▶ **Data excerpts**:
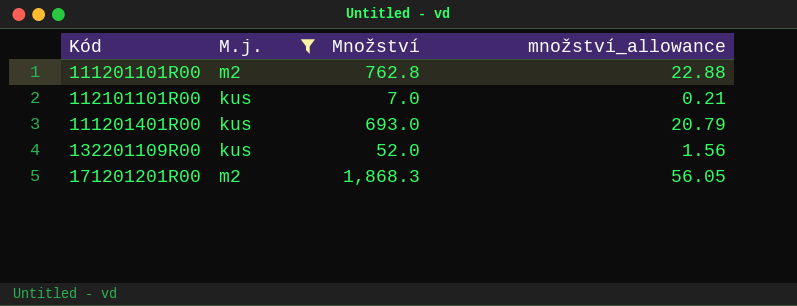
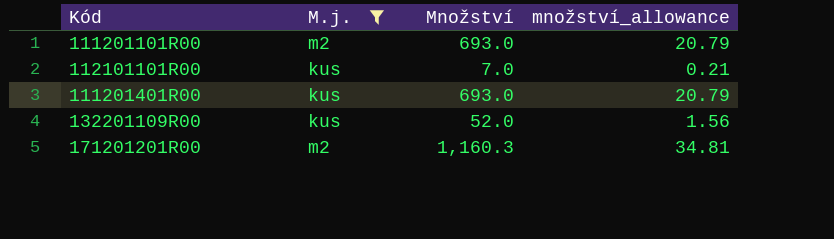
111201101R00 | Množství: 762.8 -> 693.0
111201101R00 | množství_allowance: 22.88 -> 20.79
171201201R00 | Množství: 1,868.3 -> 1,160.3
171201201R00 | množství_allowance: 56.05 -> 34.81

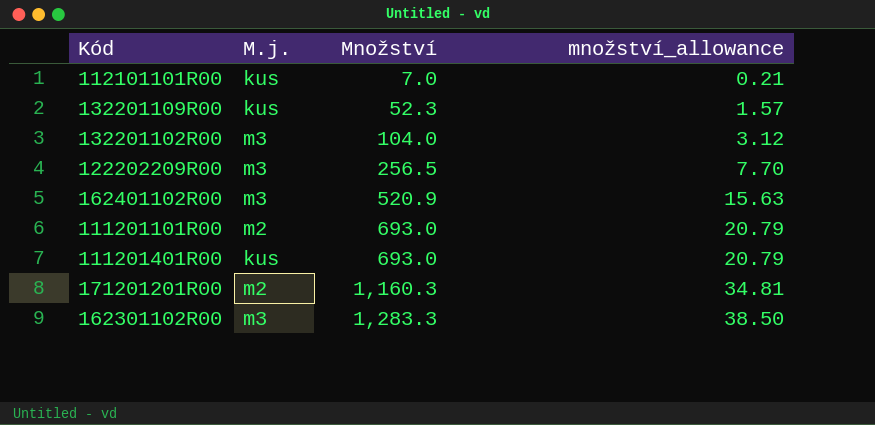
filter: M.j. != m3 -> none
row order: none -> Množství ascending
132201109R00 | Množství: 52.0 -> 52.3
132201109R00 | množství_allowance: 1.56 -> 1.57

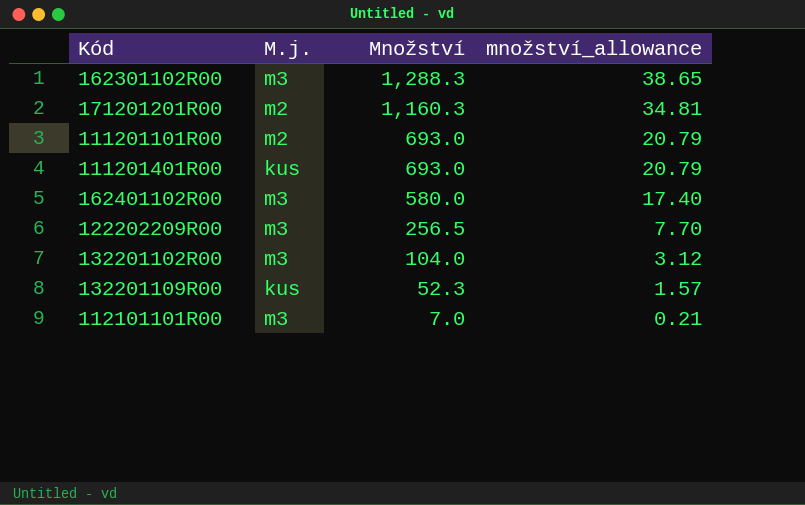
row order: Množství ascending -> Množství descending
162301102R00 | Množství: 1,283.3 -> 1,288.3
162301102R00 | množství_allowance: 38.50 -> 38.65
162401102R00 | Množství: 520.9 -> 580.0
162401102R00 | množství_allowance: 15.63 -> 17.40
112101101R00 | M.j.: kus -> m3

▶ **Problem requirements**: Copy exactly, word for word, the line with "row order: Množství" through the final line of the listing.

▶ **Task response**:
row order: Množství ascending -> Množství descending
162301102R00 | Množství: 1,283.3 -> 1,288.3
162301102R00 | množství_allowance: 38.50 -> 38.65
162401102R00 | Množství: 520.9 -> 580.0
162401102R00 | množství_allowance: 15.63 -> 17.40
112101101R00 | M.j.: kus -> m3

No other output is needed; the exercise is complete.